查找与值关联的子组,并计算每个ID所包含的连续子组 [英] Find sub-groups associate to a value and count consecutives sub-groups withing each ID
问题描述
我正在请您帮助设计一个非常有效的解决方案,以快速遍历14kk行表。
I am asking your help to design a very efficient solution to rapidly go through a 14kk rows table.
基本上,问题在于为每个ID查找具有Value ==的子组
Basically, the problem consists of finding for each ID the subgroups with Value==0 and count the number of consecutives subgroups (within each ID) with Value == 0 starting from him.
此新信息需要保存在由 ID组成的外部表中,该连续子组的数量为每个值(从ID开始),其中Value == 0。 ,子组和计数。
This new information needs to be saved in an external table composed of "ID", "subgroup" and "Count".
为了尽可能清晰,我将举一个例子。
假设我们有以下数据库:
Trying to be as clear as possible, I will present an example.
Supposing we have the following database:
ID <- (1, 1, 1, 2, 2, 2, 2, 2, 2, 3, 3, 3, 3, 3)
subgroup <- c("1a1p", "1a2p", "1a3p", "2a1p", "2a2p", "2a3p", "2a4p", "2a5p", "2a6p", "3a1p", "3a2p", "3a3p", "3a4p", "3a5p")
Value <- c(2000, 0, 0, 0, 0, 0, 0, 2000, 1800, 0, 0 , 0, 1750, 0)
df <- data.frame(ID, subgroup, Value)
对于每个 ID
,我们需要找到所有子组
对应于 Value == 0
然后是 count
值== 0的连续ID的数量。
因此,解决方案必须看起来像这样:
For each ID
, we need to find all the subgroup
corresponding to a Value == 0
and then count
the number of consecutive IDs with Value == 0.

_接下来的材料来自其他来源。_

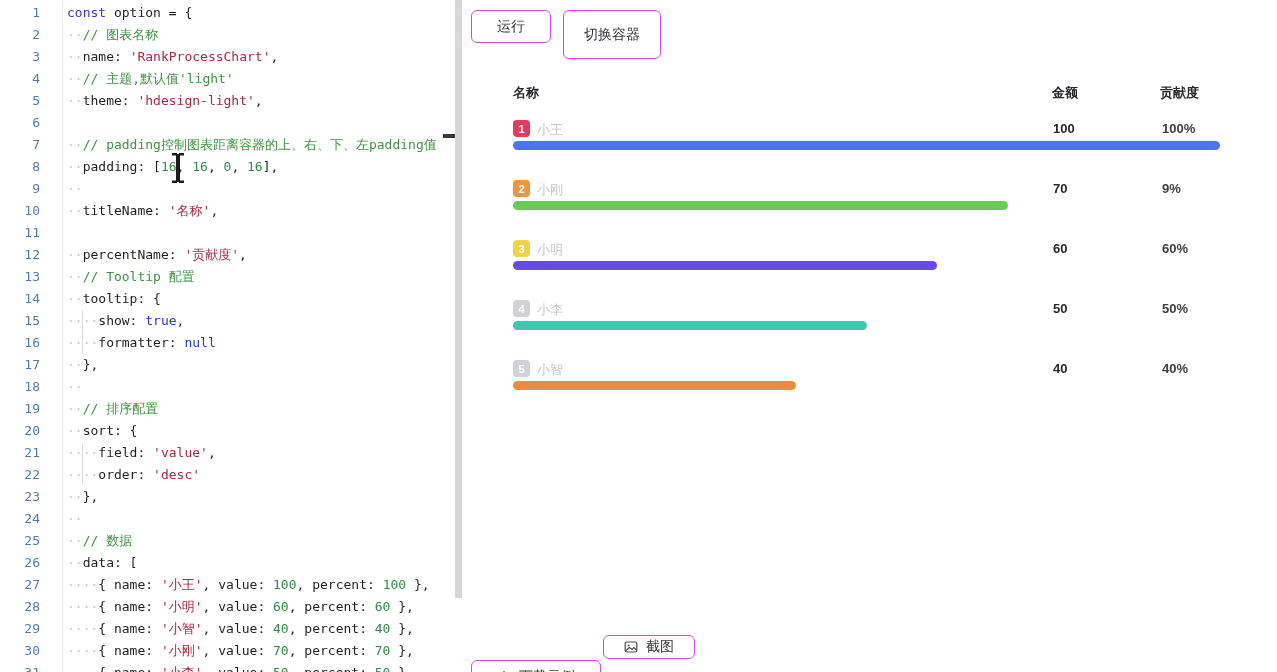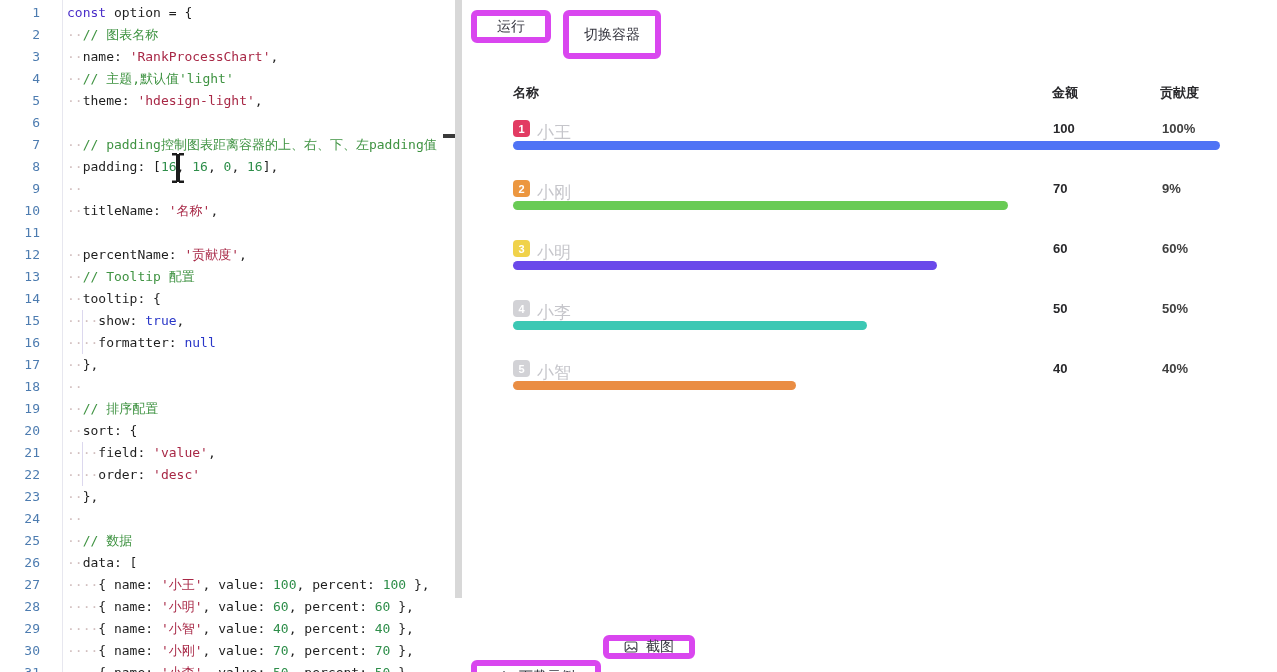"运行" .btn { border: 6px solid #d946ef -> 1px solid #d946ef }
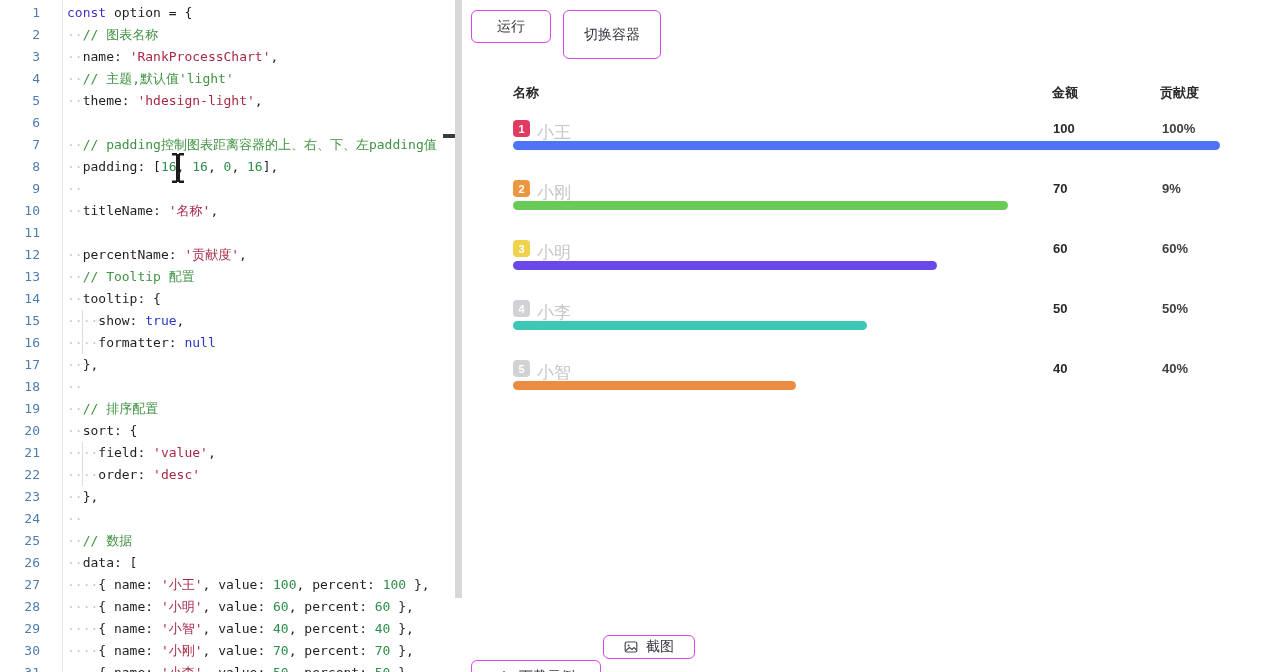"小王" .row-name { font-size: 17px -> 13px }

Therefore, the solution must look like:
ID <- c(1, 2, 3, 3)
subgroup <- c("1a2p", "2a2p", "3a1p", "3a5p")
count <- c(1, 3, 2, 0)
solution_df <- data.frame(ID, subgroup, count)
请注意,子组== 1a2p
与 count == 0
表示它具有 Value == 0
的特征,但有0个子组
以相同的 Value == 0
连续给他。
Note that the subgroup == "1a2p"
is present with a count == 0
meaning that it is featured with Value == 0
but there are 0 subgroup
consecutive to him with the same Value == 0
.
我真的希望我尽可能清楚。
I really hope I was as clear as possible.
使用 system.info()
在以前版本的问题上测得的性能正在仅考虑功能子组
和值
:
Performance measured using system.info()
on the previous version of the problem where it was considering only features subgroup
and Value
:
data.table
方法
user: 881.21 system: 109.73 elapsed: 993.43
dplyr
方法
user: 91.66 system: 0.56 elapsed: 93.05
base R
方法
user: 1.67 system: 0.29 elapsed: 2.06
更新
更新后的任务的性能:
Update
Performance on the updated task:
dplyr
方法
user: 75.28 system: 1.00 elapsed: 77.16
base R
方法
user: 104.75 system: 0.61 elapsed: 105.74
推荐答案
以下是使用 dplyr
library(dplyr)
df %>%
mutate(grp = c(TRUE, diff(Value==0)>0)) %>%
filter(Value ==0) %>%
group_by(grp = cumsum(grp)) %>%
summarise(ID = first(ID), count = n()-1) %>%
ungroup() %>%
select(-grp)
# A tibble: 4 x 2
# ID count
# <fctr> <dbl>
#1 1a2p 0
#2 2a2p 2
#3 3a1p 2
#4 3a5p 0
或使用 rle
从 base R
data.frame(ID = with(df, ID[c(FALSE, diff(Value==0) > 0)]),
count = with(rle(df$Value==0), lengths[values]-1))
# ID count
#1 1a2p 0
#2 2a2p 2
#3 3a1p 2
#4 3a5p 0
< h3>更新
有了更新的问题,我们可以按照以下条件进行分组
Update
With the updated question, we can do a group by
df %>%
mutate(grp = c(TRUE, diff(Value==0)>0)) %>%
filter(Value == 0) %>%
group_by(ID, grp = cumsum(grp)) %>%
summarise(subgroup = first(subgroup), count = n()-1) %>%
ungroup() %>%
select(-grp)
# A tibble: 4 x 3
# ID subgroup count
# <dbl> <fctr> <dbl>
#1 1 1a2p 1
#2 2 2a1p 3
#3 3 3a1p 2
#4 3 3a5p 0
或使用 base R
res <- setNames(stack(with(df, tapply(Value == 0, ID, FUN =
function(x) with(rle(x), lengths[values]-1))))[2:1], c("ID", "count"))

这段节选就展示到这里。